In the wake of a bad employment report, the gold and silver momo crowd has been running up the metals with loud proclamations that QE3 is now certain. A careful study does not support such proclamations.
Good Friday was one of those rare days when the U.S. stock market was closed and monthly employment data was released. Monthly employment data is known as the mother of all numbers. This name underscores its importance.
The futures market was open when the data was released. Stock futures fell sharply and bond futures rose as investors focused on the headline number of the creation of 120,000 jobs in March. Consensus expectation was 203,000. Whisper numbers were higher than 225,000. Unemployment rate fell to 8.2% from 8.3%.
Negatives in the employment report
On a deeper look, there are a number of negatives in the report.
1. The aggregated hours worked is down 0.2%.
2. The participation rate is down 0.4% year over year. This means 2.3 million workers are no longer in the labor pool.
3. Broad weakness in service sector jobs.

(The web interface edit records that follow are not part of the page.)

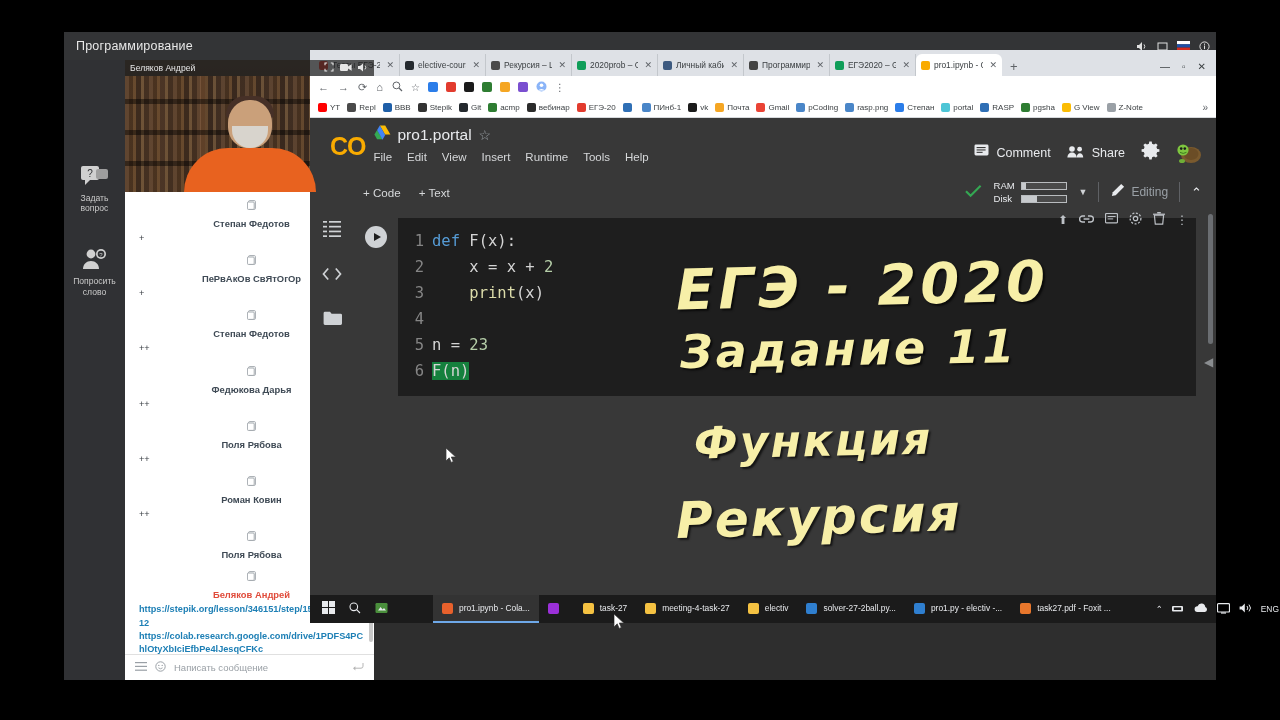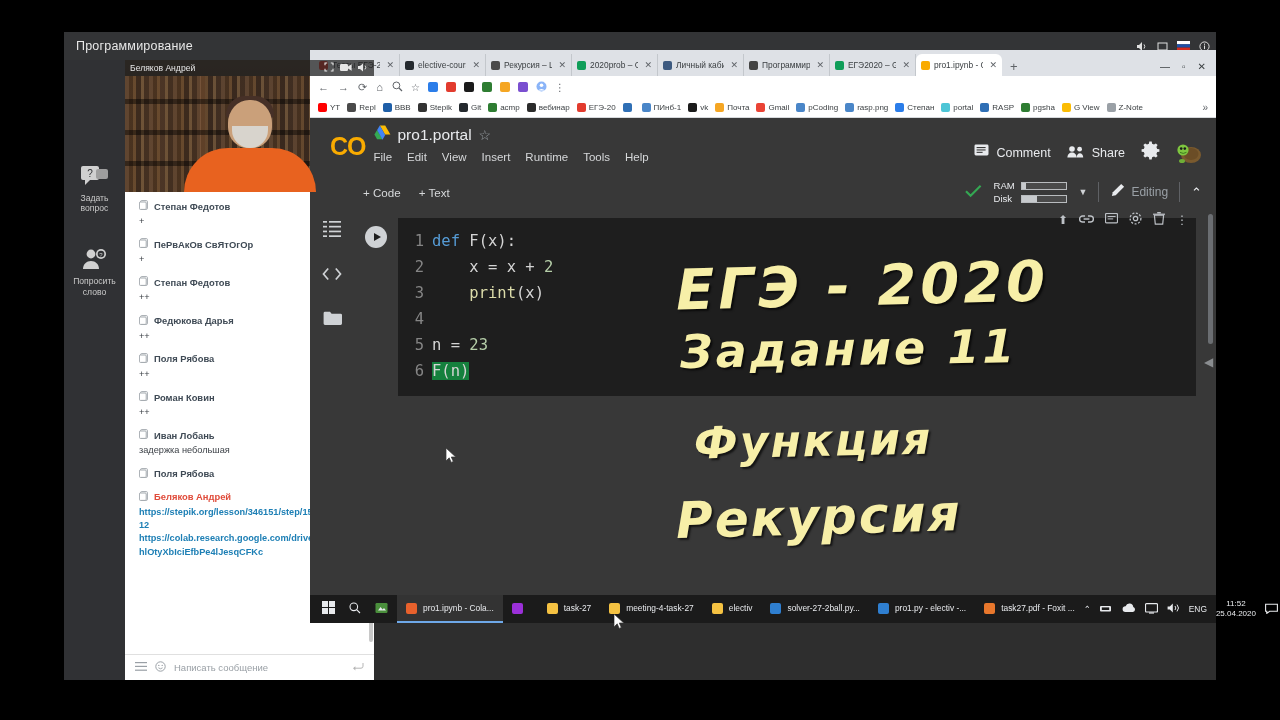"Степан Федотов" .msg-name { flex-direction: none -> column }
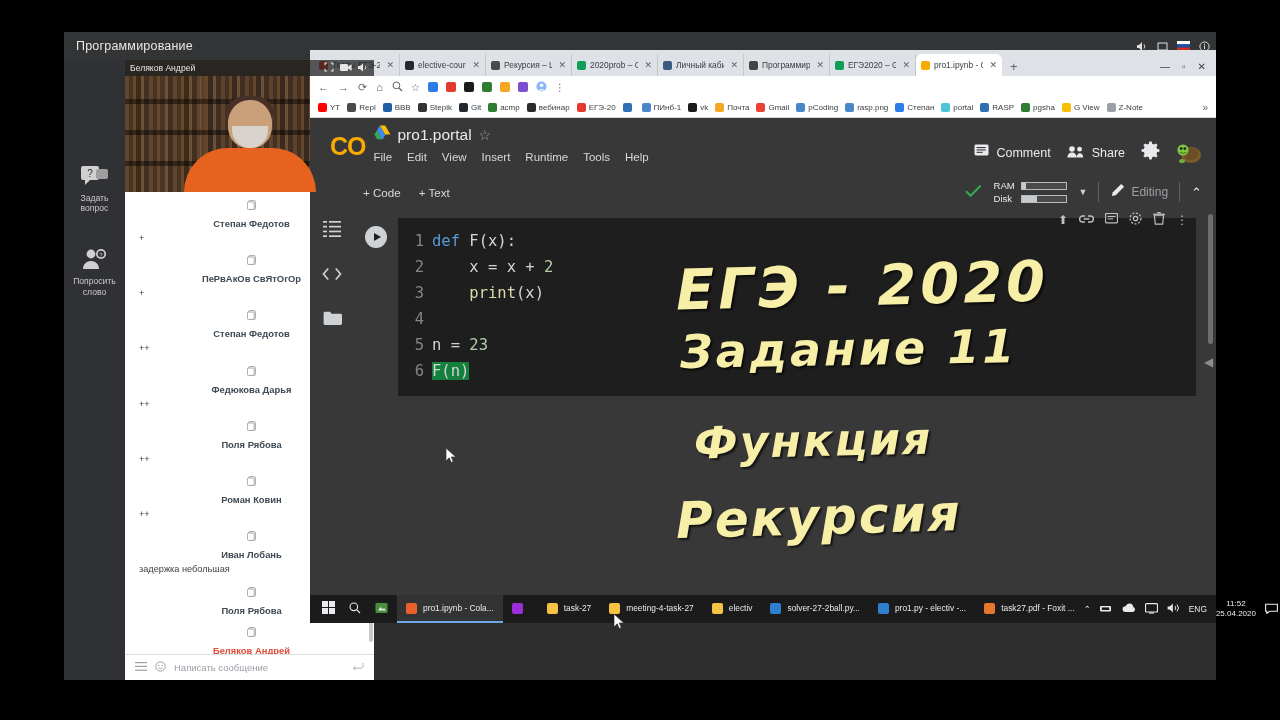"Иван Лобань" div.msg { html: <div> <div> <span><svg> <rect></rect> <rect></rect> </svg></span> <span>Иван Лобань</span> </div> <div>задержка небольшая</div> </div> -> none }
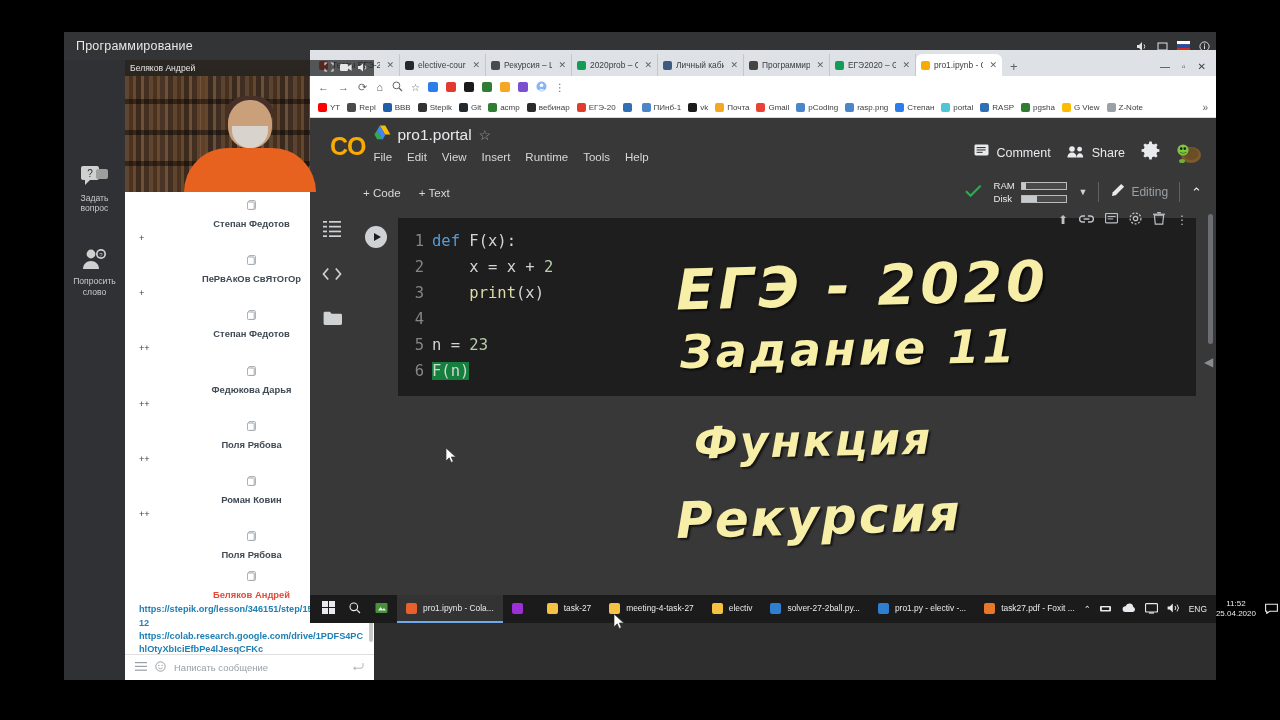"pro1.ipynb - Cola..." .taskbar { gap: none -> 36px }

4. No big pick up in construction jobs against some expectations.
Bearish analysts are falling all over themselves in commenting that the job report is very bad and the U.S. economic recovery is now in doubt. Some are even calling for QE3.
Positives in the employment report
1. Manufacturing added 37,000 jobs.
2. Feb jobs increase was revised higher to 240,000 from 227,000, but the January jobs number was revised lower by 9,000 to 275,000.